The introduction of effective combination antiretroviral therapy (cART) has led to an increase of the life expectancy of perinatally human immunodeficiency virus (HIV)-infected (PHIV) adolescents [1]. Despite these effective therapies, there is growing evidence suggesting that PHIV children and adolescents have an altered brain structure and function compared to HIV uninfected peers [2].

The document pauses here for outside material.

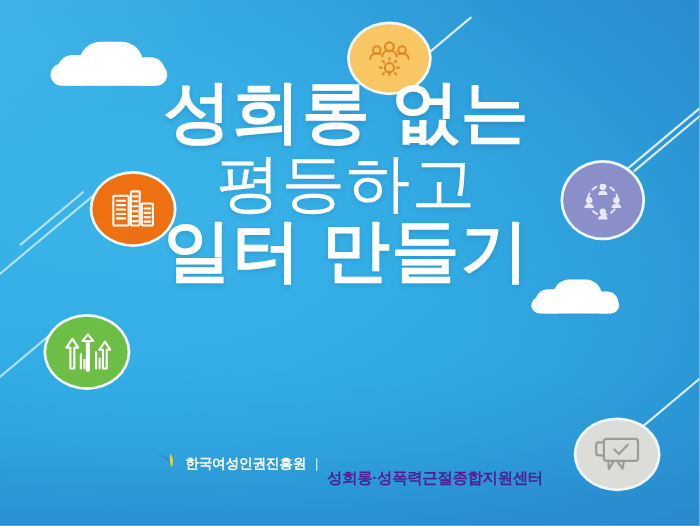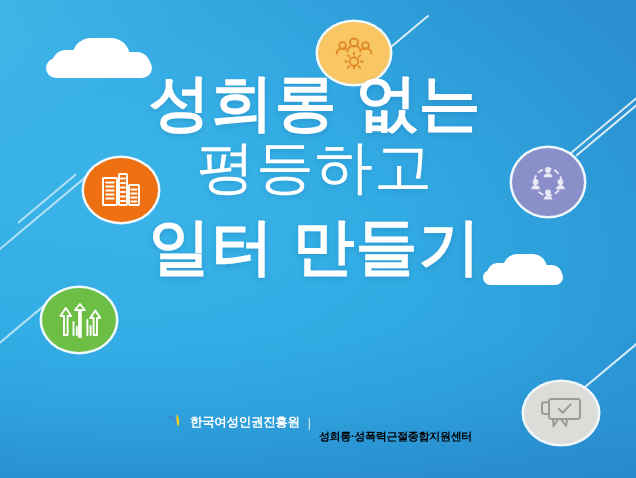"일터 만들기" .hl-4 { margin-top: 20px -> 2px }
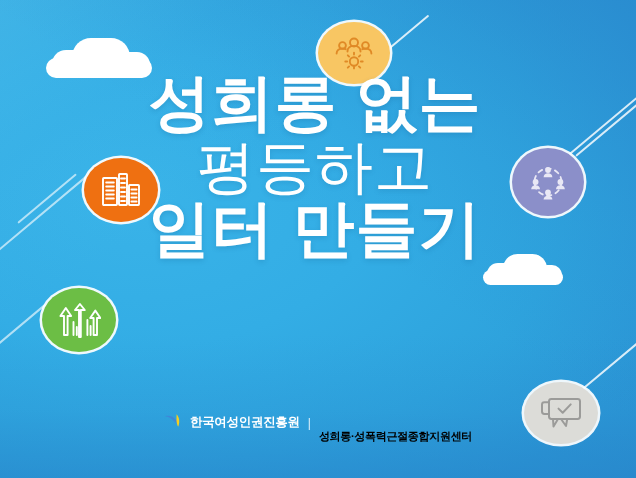"성희롱·성폭력근절종합지원센터" .footer-center { color: #000000 -> #4c1d95; font-size: 11px -> 14px }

Lesions in brain white matter (WM)—i.e., WM hyperintensities (WMH)—are thought to be of vascular origin [3]. In PHIV children, functional brain changes include altered cerebral blood flow (CBF) compared to matched controls, suggesting possible vascular disease [4]. Moreover, PHIV children exhibited different neurometabolite concentrations compared to controls, suggestive of glial proliferation, and these findings were associated with poorer cognitive performance [5,6]. Some cross-sectional studies report a higher prevalence of white matter (WM) macro- and microstructural damage—i.e., WMH and increased white matter diffusivity—in PHIV children and adolescents compared to (matched) controls [7,8,9,10,11], although this could not consistently be replicated in a longitudinal study [12]. Subcortical regions may also be affected, as reduced volumes of caudate nucleus and putamen have been repeatedly associated with cognitive impairment in HIV-infected adults [13]. In both treated and untreated PHIV children, cerebral blood flow alterations and calcifications have been reported in those regions [14]. Finally, differences in cognitive function, including decrease in executive function and lower intelligence quotient (IQ), have been reported in PHIV children and adolescents compared to controls [15,16,17].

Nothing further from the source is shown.